## TASK TO CARRY OUT:
A faithful copy of each record is required, minus the images.

## LISTED RECORDS:
========================
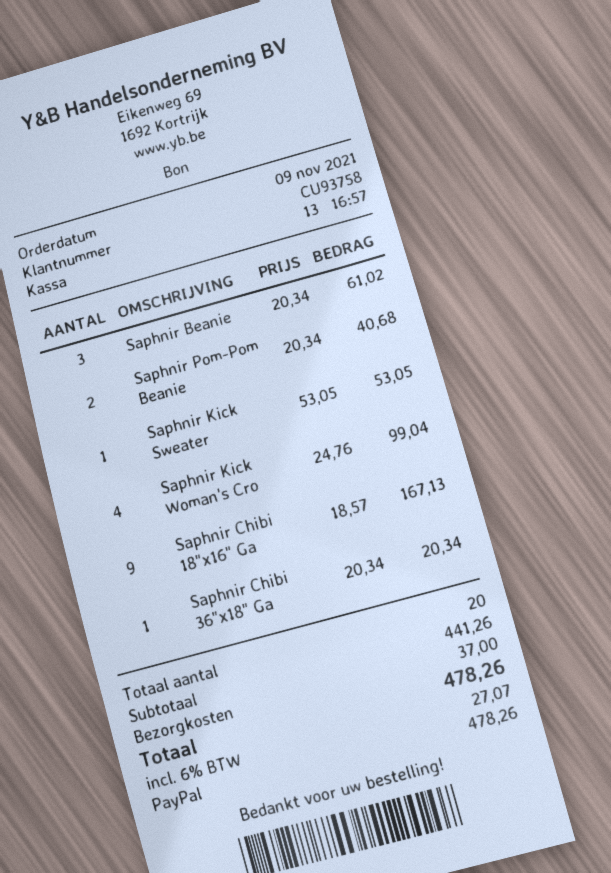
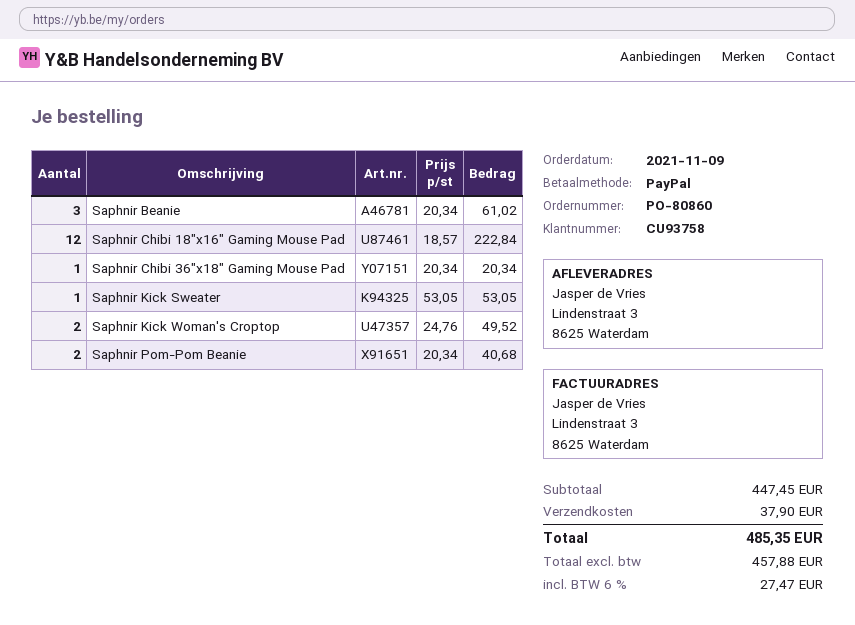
Saphnir Kick Woman's Cro: 4 x 24.76 = 99.04 -> 2 x 24.76 = 49.52
Saphnir Chibi 18"x16" Ga: 9 x 18.57 = 167.13 -> 12 x 18.57 = 222.84
subtotal: 441.26 -> 447.45
shipping: 37.00 -> 37.90
tax: 6% = 27.07 -> 6% = 27.47
total: 478.26 -> 485.35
========================
## ANSWER TO THE EXERCISE:
Saphnir Kick Woman's Cro: 4 x 24.76 = 99.04 -> 2 x 24.76 = 49.52
Saphnir Chibi 18"x16" Ga: 9 x 18.57 = 167.13 -> 12 x 18.57 = 222.84
subtotal: 441.26 -> 447.45
shipping: 37.00 -> 37.90
tax: 6% = 27.07 -> 6% = 27.47
total: 478.26 -> 485.35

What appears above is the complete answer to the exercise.